## [Exercise brief]
Could you copy every record below exactly, leaving out the pictures?

[[ Stored data open ]]

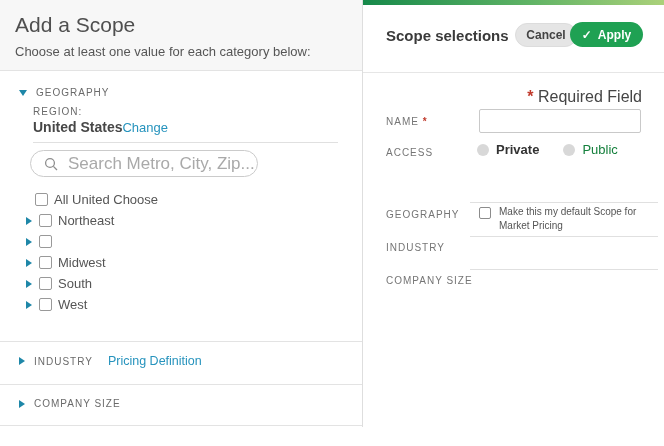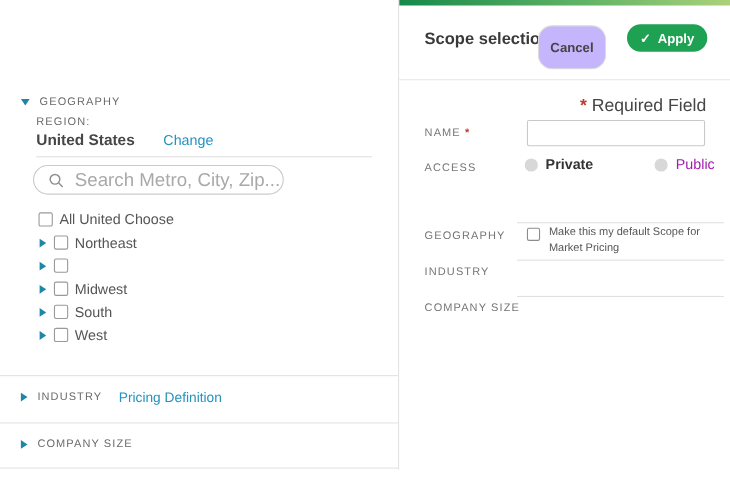"Add a Scope" div.lp-header { html: none -> <div> <div>Add a Scope</div> <div>Choose at least one value for each category below:</div> </div> }
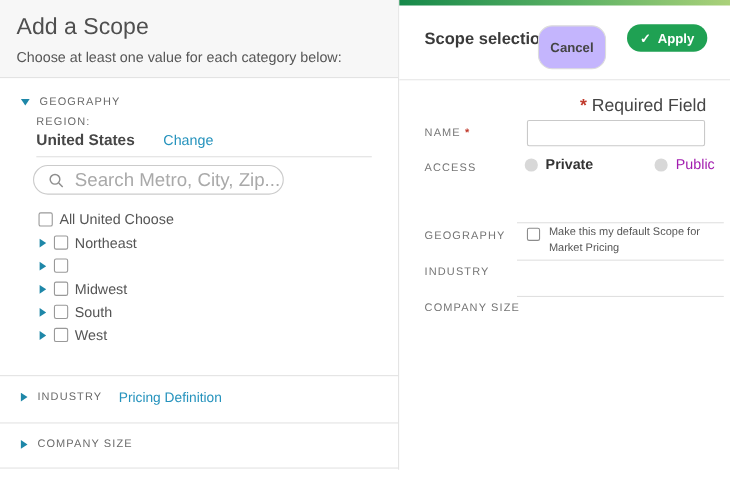"Cancel" .cancel-btn { background: #c4b5fd -> #e5e5e5; height: 40px -> 24px; left: 126px -> 152px }
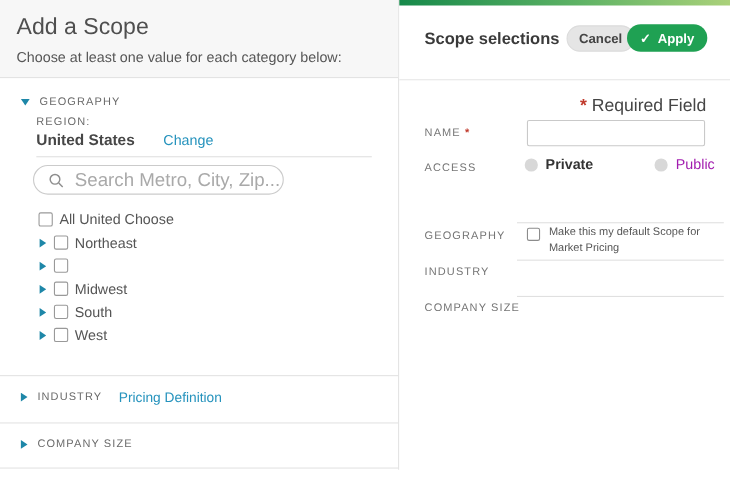"United States" .region-row { gap: 26px -> none }
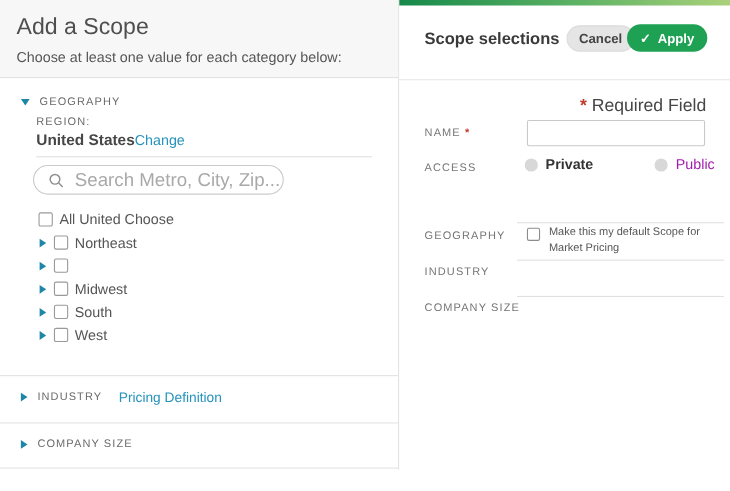"Private" .access-row { gap: 32px -> none }
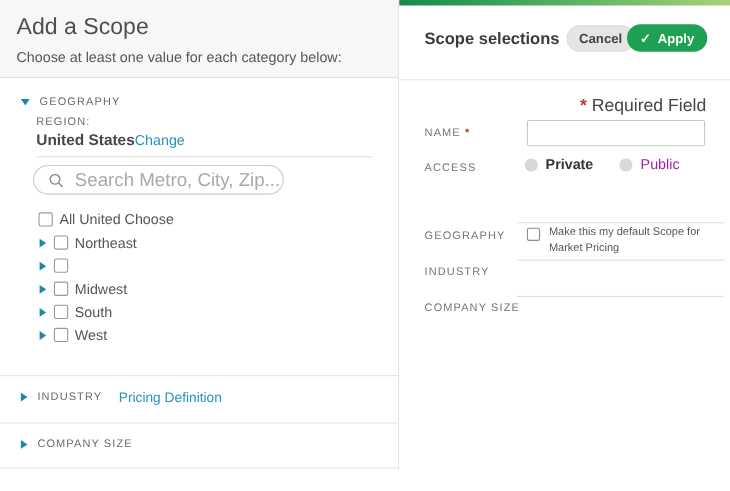"Public" .radio-label { color: #a21caf -> #15803d }
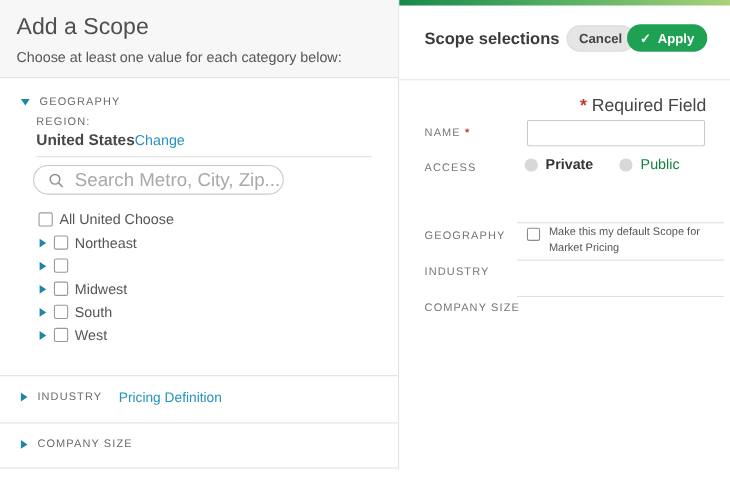"Northeast" .tree-row { padding-left: 36px -> 26px }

[[ Stored data closed ]]

## [Your solution]
"Add a Scope" div.lp-header { html: none -> <div> <div>Add a Scope</div> <div>Choose at least one value for each category below:</div> </div> }
"Cancel" .cancel-btn { background: #c4b5fd -> #e5e5e5; height: 40px -> 24px; left: 126px -> 152px }
"United States" .region-row { gap: 26px -> none }
"Private" .access-row { gap: 32px -> none }
"Public" .radio-label { color: #a21caf -> #15803d }
"Northeast" .tree-row { padding-left: 36px -> 26px }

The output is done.